Si tratta di due giovani di Paternò e di una minorenne, tutti incensurati. L’episodio, risalente allo scorso 10 febbraio aveva suscitato molta impressione in città.
La mattina dello scorso 10 febbraio c’era stata molta agitazione in città a causa di una rapina alla gioielleria “Lanzafame gioielli” di via Vittorio Emanuele. Anche sui social infatti si erano diffuse notizie relative al ferimento all’addome del titolare della gioielleria da parte dei rapinatori.
In realtà il personale della Squadra Mobile, giunto sul posto a seguito dell’allarme di rapina collegato al 113, ha verificato che tre individui, fra cui una donna, a viso scoperto, avevano fatto ingresso all’interno della gioielleria e, dopo avere aggredito il titolare che si trovava dietro il bancone, colpendolo violentemente al volto, si erano avvicinati al retrobottega ove era presente il figlio.
Intanto uno dei rapinatori, poi individuato nel Roccia, sotto la minaccia di una pistola del tipo semiautomatico, aveva intimato al titolare di consegnare le chiavi della cassaforte e subito dopo, si era avvicinato al retrobottega, dove si trovava il figlio, verso cui aveva puntato la pistola esplodendo un colpo, poi risultato a salve, ma l’uomo aveva perso i sensi ed era caduto a terra sbattendo violentemente la testa.
I tre rapinatori, che non erano riusciti a consumare la rapina, si erano dunque dati alla fuga a piedi, percorrendo la via San Giuseppe al Duomo. Il figlio del titolare, dopo essere stato medicato sul posto da sanitari del 118, era stato trasportato in ambulanza al Pronto Soccorso dell’Ospedale Garibaldi, dove gli fu diagnosticata una ferita lacero contusa e trauma cranico con perdita di coscienza. Anche il padre dovette fare ricorso alle cure dei sanitari che gli diagnosticarono delle ferite ed escoriazioni.
Le indagini furono subito avviate dal personale della Sezione Reati contro il Patrimonio – “Squadra Antirapina”, d’intesa con la Procura della Repubblica di Catania, partendo da un attento monitoraggio degli impianti di video-sorveglianza dei luoghi in cui era stato consumato il delitto e della via di fuga.
Quest’attività consentì di individuare il terzetto in via San Giuseppe al Duomo: venne notata infatti una donna con un giubbotto rosso procedere di corsa, seguita da due individui a passo d’uomo mentre si avvicinavano ad un’autovettura che era stata lasciata parcheggiata.
La presenza dei tre lungo la stradina fu notata da un Brigadiere della Guardia di Finanza che vide i tre salire a bordo di una VW Polo.
Dalle immagini si ricavò che la vettura era una VW Polo “Cross” di colore grigio metallizzato – modello caratterizzato dalla presenza di barre in acciaio sul tetto e fascioni laterali, ndr – della quale però non si riusciva a rilevare il numero di targa. La vettura è stata notata in altri filmati procedere in direzione via Alessi.

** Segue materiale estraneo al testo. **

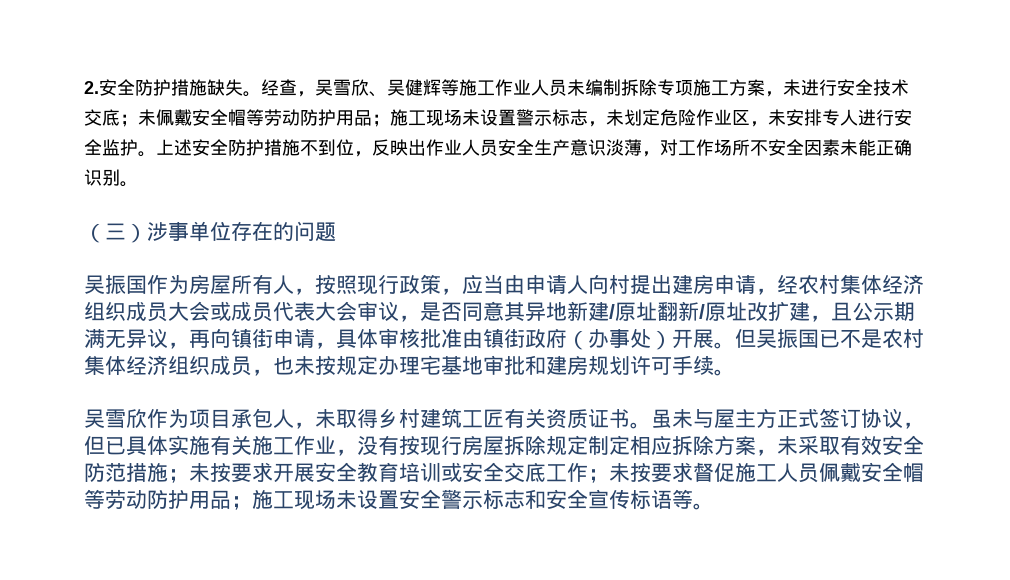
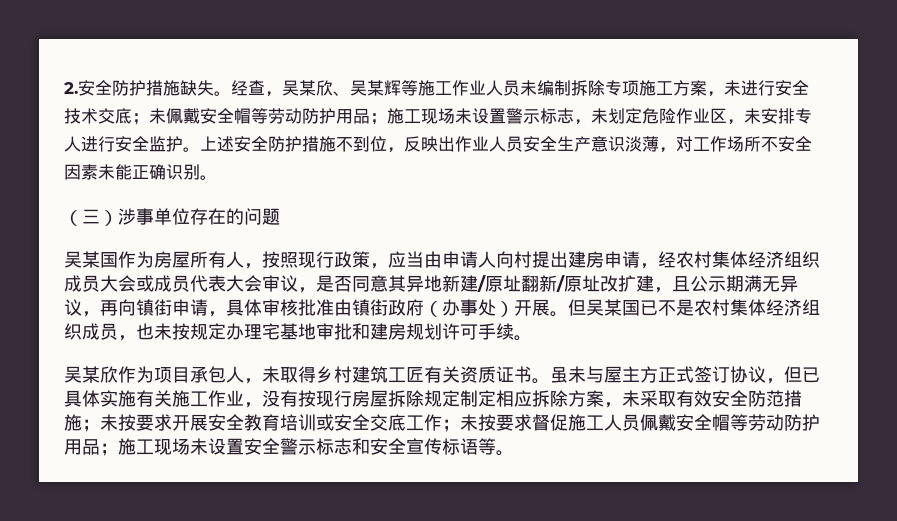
- 经查，吴雪欣、吴健辉等施工作业人员未编制拆除专项施工方案，未进行安全技术交底；未佩戴安全帽等劳动防护用品；施工现场未设置警示标志，未划定危险作业区，未安排专人进行安全监护。
+ 经查，吴某欣、吴某辉等施工作业人员未编制拆除专项施工方案，未进行安全技术交底；未佩戴安全帽等劳动防护用品；施工现场未设置警示标志，未划定危险作业区，未安排专人进行安全监护。
- 吴振国作为房屋所有人，按照现行政策，应当由申请人向村提出建房申请，经农村集体经济组织成员大会或成员代表大会审议，是否同意其异地新建/原址翻新/原址改扩建，且公示期满无异议，再向镇街申请，具体审核批准由镇街政府（办事处）开展。
+ 吴某国作为房屋所有人，按照现行政策，应当由申请人向村提出建房申请，经农村集体经济组织成员大会或成员代表大会审议，是否同意其异地新建/原址翻新/原址改扩建，且公示期满无异议，再向镇街申请，具体审核批准由镇街政府（办事处）开展。
- 但吴振国已不是农村集体经济组织成员，也未按规定办理宅基地审批和建房规划许可手续。
+ 但吴某国已不是农村集体经济组织成员，也未按规定办理宅基地审批和建房规划许可手续。
- 吴雪欣作为项目承包人，未取得乡村建筑工匠有关资质证书。
+ 吴某欣作为项目承包人，未取得乡村建筑工匠有关资质证书。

Da una minuziosa verifica dei varchi in ingresso ed uscita dal capoluogo è emerso il passaggio, in orario compatibile e successivo alla rapina, della vettura nei pressi di piazza Alcalà; successivamente, lo stesso mezzo è stato rilevato nei pressi del Faro Biscari in direzione dello svincolo Asse dei servizi.
Riuscendo finalmente a visualizzare la targa dell’auto, sono state avviate indagini, anche di carattere tecnico, nei confronti del figlio dell’intestatario, Salvatore Marano, un giovane di Paternò che ne risultò il reale utilizzatore.
Sono stati quindi effettuati dei discreti servizi di osservazione che, assieme all’esame dei tabulati con i contatti e le frequentazioni del ragazzo, hanno consentito di risalire all’identità della banda, composta da altri due giovani, anch’essi di Paternò, di cui una quindicenne, tutti incensurati.
Roccia è stato trovato in possesso di una pistola semiautomatica a salve, della quale tentava di disfarsi, risultata quella utilizzata per commettere il reato.
Sulla scorta dei gravi e concordanti indizi di reità, la Procura della Repubblica di Catania ha quindi emesso decreto di fermo nei confronti di Salvatore Marano, (1990) e di Salvatore Nicola Roccia (1994).
Espletate le formalità di rito, i fermati sono stati associati presso il carcere di Catania “piazza Lanza” a disposizione dell’Autoritá giudiziaria.